---- GIVEN INFORMATION

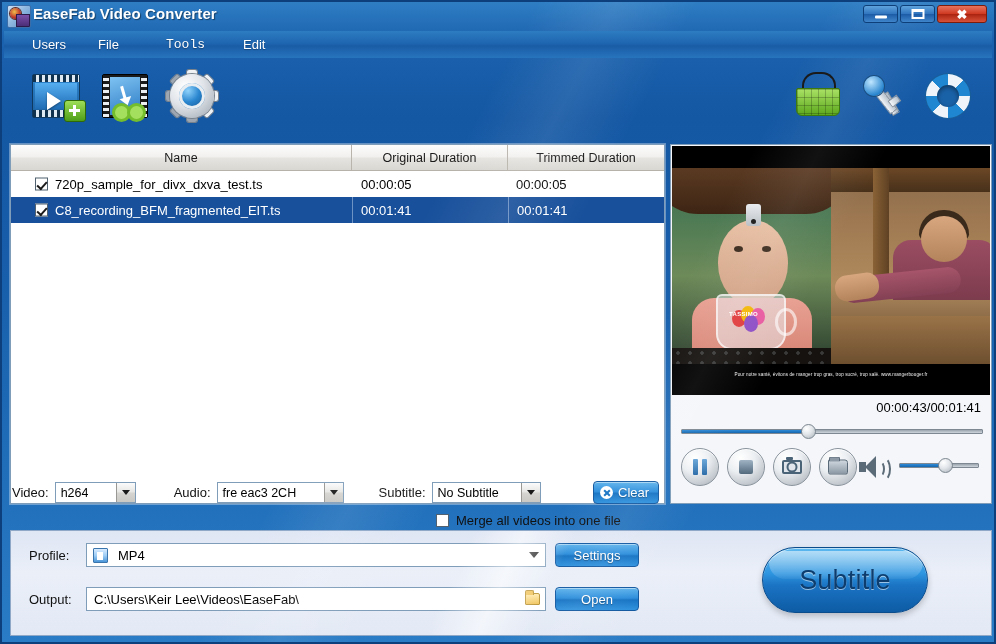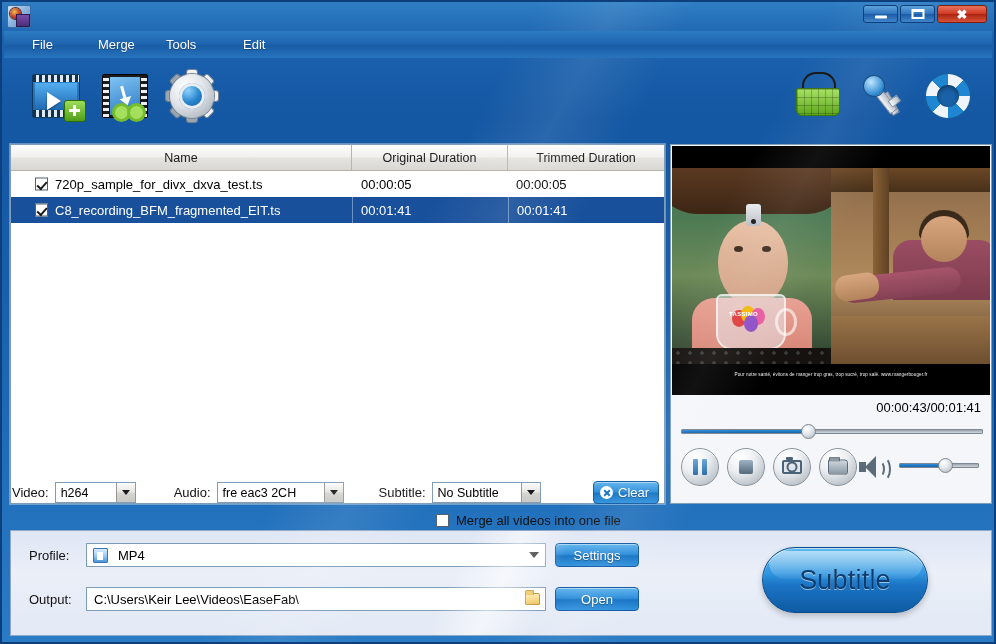--- a/index.html
+++ b/index.html
@@ -463,6 +463,7 @@
       <div class="reel"></div>
         <div class="strip"></div>
     </div>
+    <div id="app-title">EaseFab Video Converter</div>
 
     <div class="winbtn" id="btn-min">
       <span class="g"></span>

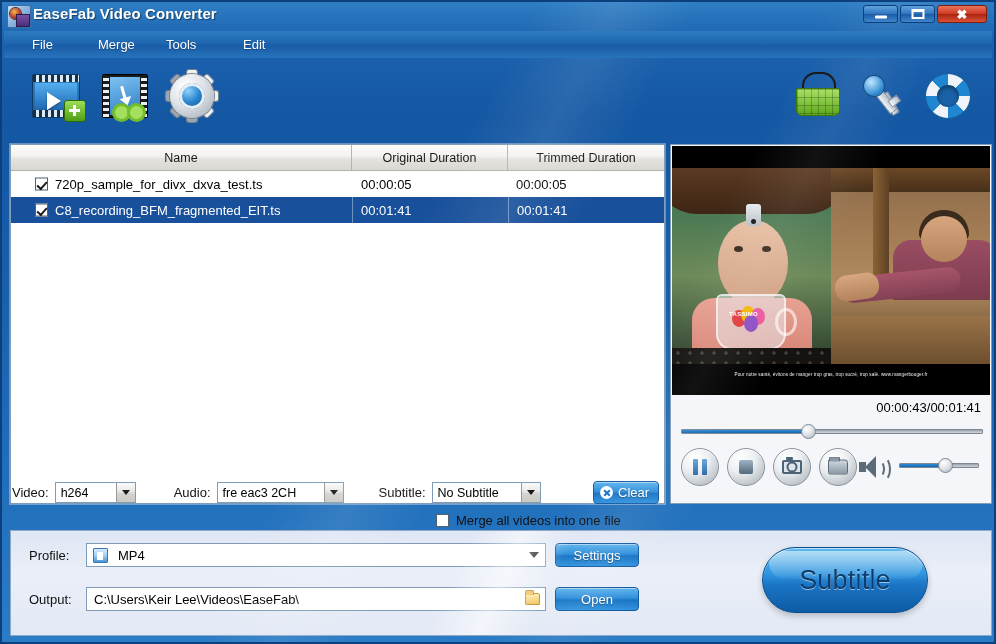--- a/index.html
+++ b/index.html
@@ -477,7 +477,7 @@
   </div>
 
   <div id="menubar">
-    <div class="menu-item" style="left:21px;">File</div>
+    <div class="menu-item" style="left:21px;">Users</div>
     <div class="menu-item" style="left:87px;">Merge</div>
     <div class="menu-item" style="left:155px;">Tools</div>
     <div class="menu-item" style="left:232px;">Edit</div>

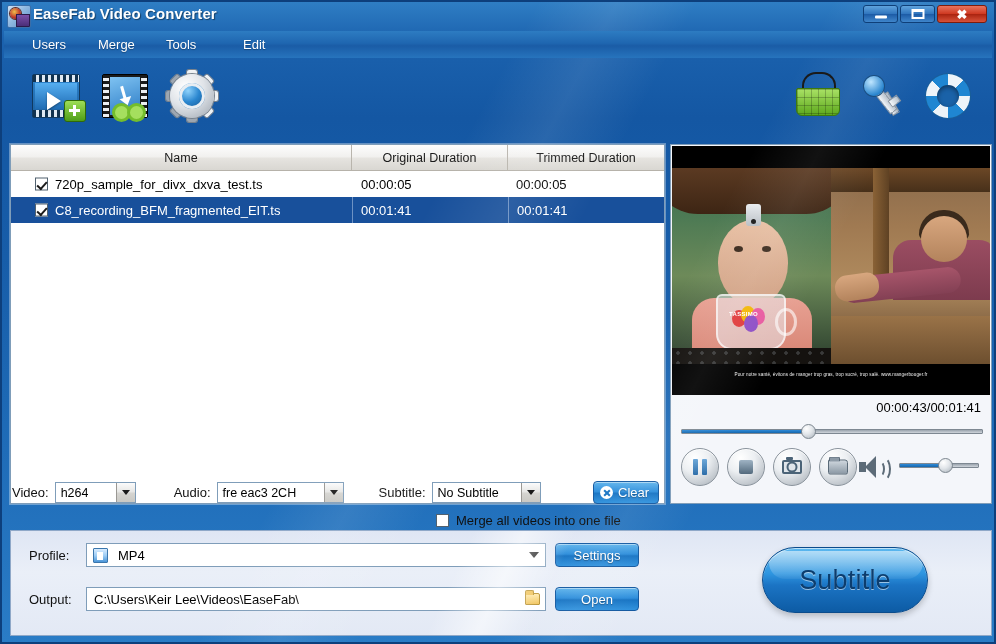--- a/index.html
+++ b/index.html
@@ -478,7 +478,7 @@
 
   <div id="menubar">
     <div class="menu-item" style="left:21px;">Users</div>
-    <div class="menu-item" style="left:87px;">Merge</div>
+    <div class="menu-item" style="left:87px;">File</div>
     <div class="menu-item" style="left:155px;">Tools</div>
     <div class="menu-item" style="left:232px;">Edit</div>
   </div>

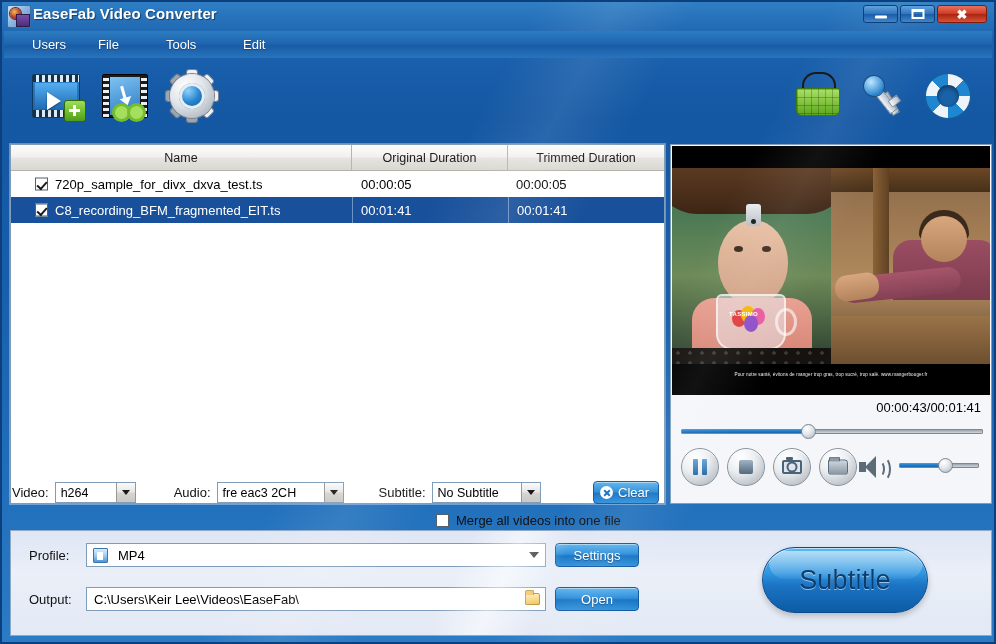--- a/index.html
+++ b/index.html
@@ -479,7 +479,7 @@
   <div id="menubar">
     <div class="menu-item" style="left:21px;">Users</div>
     <div class="menu-item" style="left:87px;">File</div>
-    <div class="menu-item" style="left:155px;">Tools</div>
+    <div class="menu-item" style="left:155px;font-family:Liberation Mono, monospace;">Tools</div>
     <div class="menu-item" style="left:232px;">Edit</div>
   </div>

--------

> **WHAT YOU ARE ASKED TO DO**
Output the records above exactly; leave out the pictures.

> **ANSWER TO THIS EXERCISE**
--- a/index.html
+++ b/index.html
@@ -463,6 +463,7 @@
       <div class="reel"></div>
         <div class="strip"></div>
     </div>
+    <div id="app-title">EaseFab Video Converter</div>
 
     <div class="winbtn" id="btn-min">
       <span class="g"></span>

--- a/index.html
+++ b/index.html
@@ -477,7 +477,7 @@
   </div>
 
   <div id="menubar">
-    <div class="menu-item" style="left:21px;">File</div>
+    <div class="menu-item" style="left:21px;">Users</div>
     <div class="menu-item" style="left:87px;">Merge</div>
     <div class="menu-item" style="left:155px;">Tools</div>
     <div class="menu-item" style="left:232px;">Edit</div>

--- a/index.html
+++ b/index.html
@@ -478,7 +478,7 @@
 
   <div id="menubar">
     <div class="menu-item" style="left:21px;">Users</div>
-    <div class="menu-item" style="left:87px;">Merge</div>
+    <div class="menu-item" style="left:87px;">File</div>
     <div class="menu-item" style="left:155px;">Tools</div>
     <div class="menu-item" style="left:232px;">Edit</div>
   </div>

--- a/index.html
+++ b/index.html
@@ -479,7 +479,7 @@
   <div id="menubar">
     <div class="menu-item" style="left:21px;">Users</div>
     <div class="menu-item" style="left:87px;">File</div>
-    <div class="menu-item" style="left:155px;">Tools</div>
+    <div class="menu-item" style="left:155px;font-family:Liberation Mono, monospace;">Tools</div>
     <div class="menu-item" style="left:232px;">Edit</div>
   </div>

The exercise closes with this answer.